Two-Dimensional High-Resolution Mapping and Modeling of Light Pollution in Urban Environments

Poster #7

Discussions surrounding pollution usually revolve around environmental contamination of non-renewable natural resources. While we are familiar with excess greenhouse gases, heavy metals, or plastics, excess amounts of light are not often thought of as a pollutant. The significant expansion in the quality and variety of lighting technology combined with increased affordability of outdoor lighting has allowed for proliferation in its use, especially in urban areas. Greater amounts of people and wildlife will be impacted by photopollution and its negative physical and mental health effects. Currently, photopollution is primarily determined from low resolution satellite images and research is limited by the lack of a low cost, scalable, high resolution techniques to measure the implications that photopollution has on urban microenvironments. Novel techniques are needed to bridge the gap in our understanding of the role that photopollution plays in microenvironments and microhabitats and improve our knowledge of nocturnal ecology in urban areas like Chicago.
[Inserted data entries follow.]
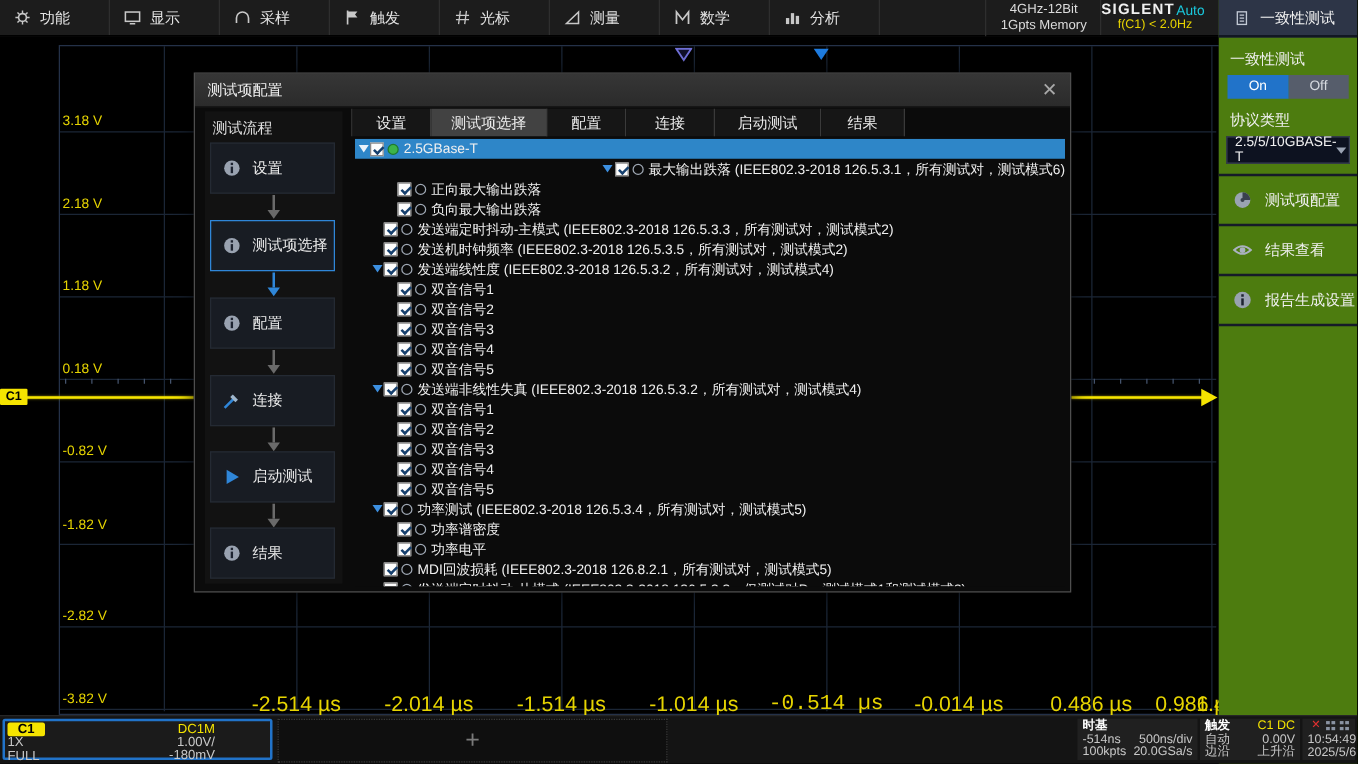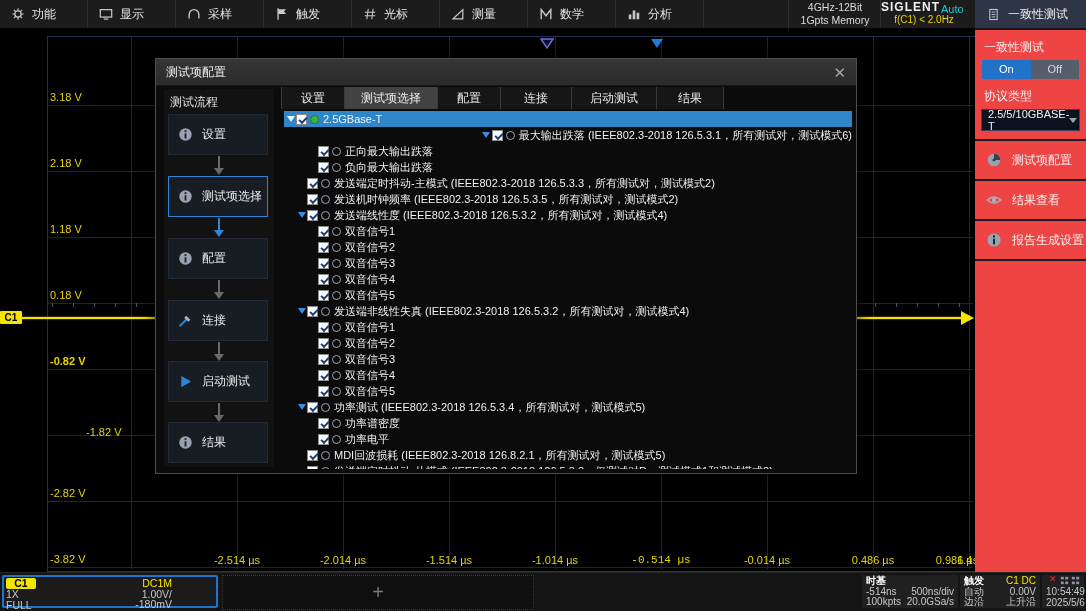--- a/index.html
+++ b/index.html
@@ -18,7 +18,7 @@
   .freq{position:absolute;left:874px;top:14px;width:100px;text-align:center;color:#e8d400;font-size:10px;}
   .auto{position:absolute;left:941px;top:3px;color:#1ac8dc;font-size:11px;}
   
-  .sidebar{position:absolute;left:975px;top:0;width:111px;height:611px;background:#ef4444;}
+  .sidebar{position:absolute;left:975px;top:0;width:111px;height:611px;background:#4d7c0f;}
   .sb-header{height:28px;background:#2d3547;border-bottom:2px solid #121722;display:flex;align-items:center;gap:8px;padding-left:12px;font-size:12px;color:#f2f2f2;}
   .sb-label{margin:9px 0 4px 9px;font-size:12px;color:#f0f0f0;}
   .toggle{display:flex;margin:2px 7px 0 7px;height:19px;}

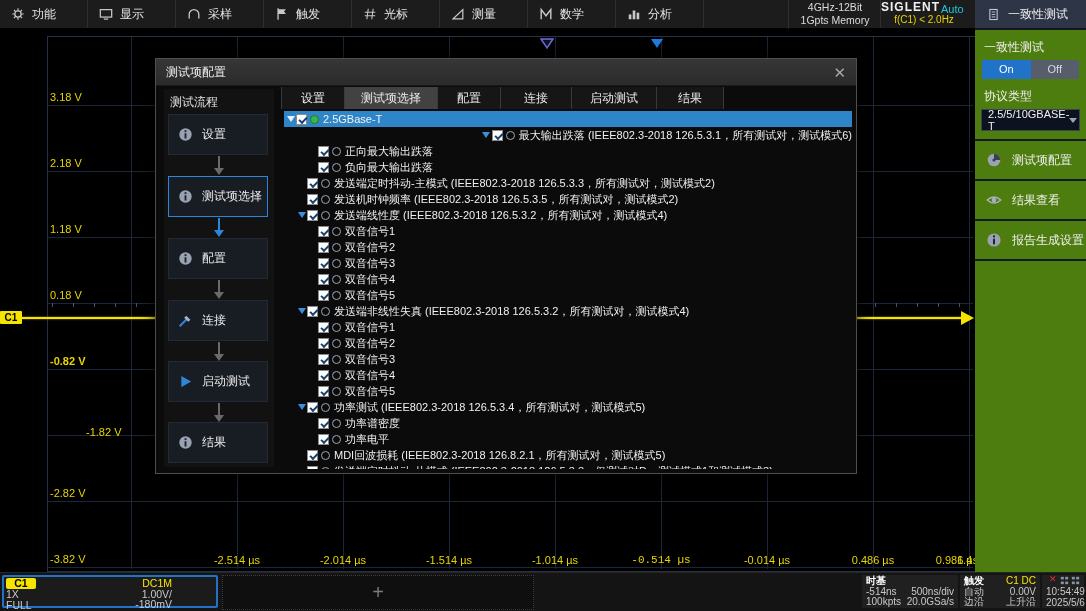--- a/index.html
+++ b/index.html
@@ -163,7 +163,7 @@
         <div class="v-label" style="top: 129px;">2.18 V</div>
         <div class="v-label" style="top: 195px;">1.18 V</div>
         <div class="v-label" style="top: 261px;">0.18 V</div>
-        <div class="v-label" style="top: 327px; font-weight: bold;">-0.82 V</div>
+        <div class="v-label" style="top: 327px;">-0.82 V</div>
         <div class="v-label" style="top: 398px; margin-left: 36px;">-1.82 V</div>
         <div class="v-label" style="top: 459px;">-2.82 V</div>
         <div class="v-label" style="top: 525px;">-3.82 V</div>

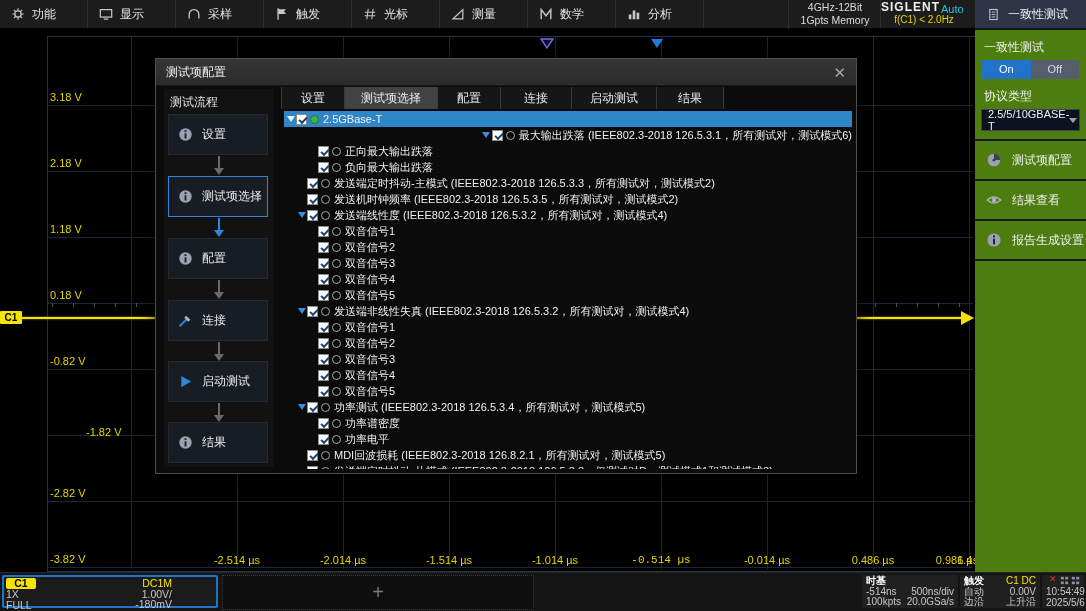--- a/index.html
+++ b/index.html
@@ -164,7 +164,7 @@
         <div class="v-label" style="top: 195px;">1.18 V</div>
         <div class="v-label" style="top: 261px;">0.18 V</div>
         <div class="v-label" style="top: 327px;">-0.82 V</div>
-        <div class="v-label" style="top: 398px; margin-left: 36px;">-1.82 V</div>
+        <div class="v-label" style="top: 386px;">-1.82 V</div>
         <div class="v-label" style="top: 459px;">-2.82 V</div>
         <div class="v-label" style="top: 525px;">-3.82 V</div>
       </div>

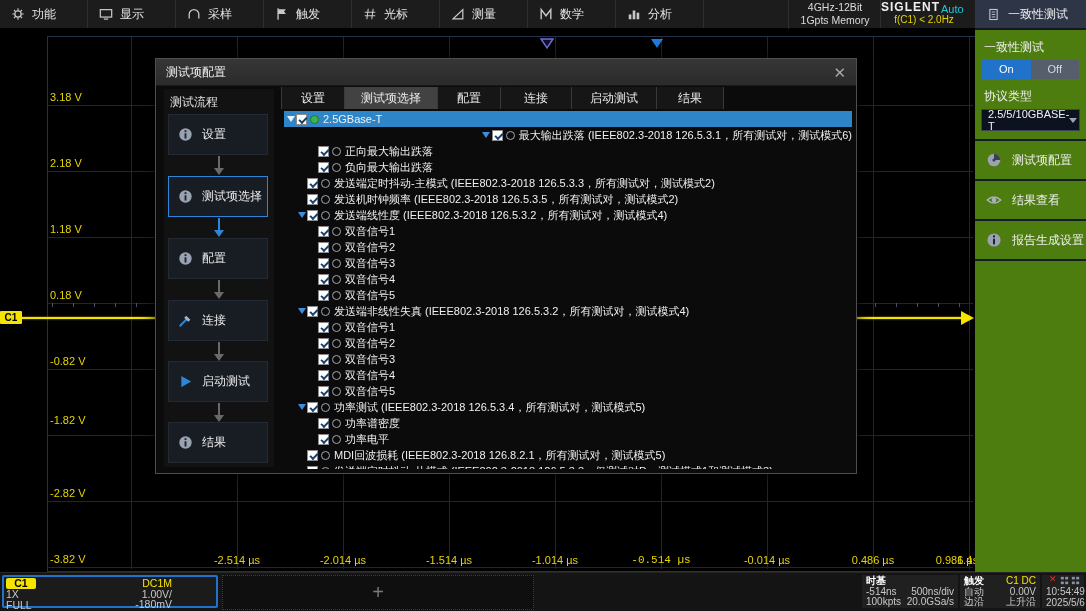--- a/index.html
+++ b/index.html
@@ -36,7 +36,7 @@
   .gline-h{position:absolute;left:48px;width:925px;height:1px;background:#1b2636;}
   .gtick{position:absolute;width:1px;height:4px;background:#44536c;}
   .v-label{position:absolute;left:50px;color:#e6d400;font-size:11px;}
-  .t-label{position:absolute;color:#e6d400;font-size:11px;transform:translateX(-50%);white-space:nowrap;}
+  .t-label{position:absolute;color:#e6d400;font-size:17px;transform:translateX(-50%);white-space:nowrap;}
   .t-label.last{transform:none;}
   .trace{position:absolute;left:21px;height:2px;background:#f5e400;box-shadow:0 0 2px #aa9e00;}
   .ch-badge{position:absolute;left:0;width:22px;height:13px;background:#f5e400;color:#000;font-size:10px;font-weight:bold;text-align:center;line-height:13px;border-radius:1px;}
Drone images will be captured with a camera from a height of 350 feet above the NEIU campus following the FAA regulations for recreational drone use in Chicago. Light level data collected for each photograph will be converted into a raster plot and transformed to grayscale for analysis. All analyses will be performed using R Statistical Software (v4.1.2; R Core Team 2021). Briefly, two-dimensional models of urban space at night will be created by first compiling the lux levels measured during image acquisition and associating them with the corresponding pixel value of the grayscale raster image. Various regression models will be applied to the data and evaluated using the coefficient of determination. The best model configuration will be chosen and used to predict the remaining unknown pixels in the raster. To provide such a technique we plan to study the impact of photopollution by: Utilizing high resolution photographs from low-altitude drone flights to collect photopollution data in multiple areas of Chicago. Developing high resolution models of photopollution microenvironments in Chicago using R statistical Software.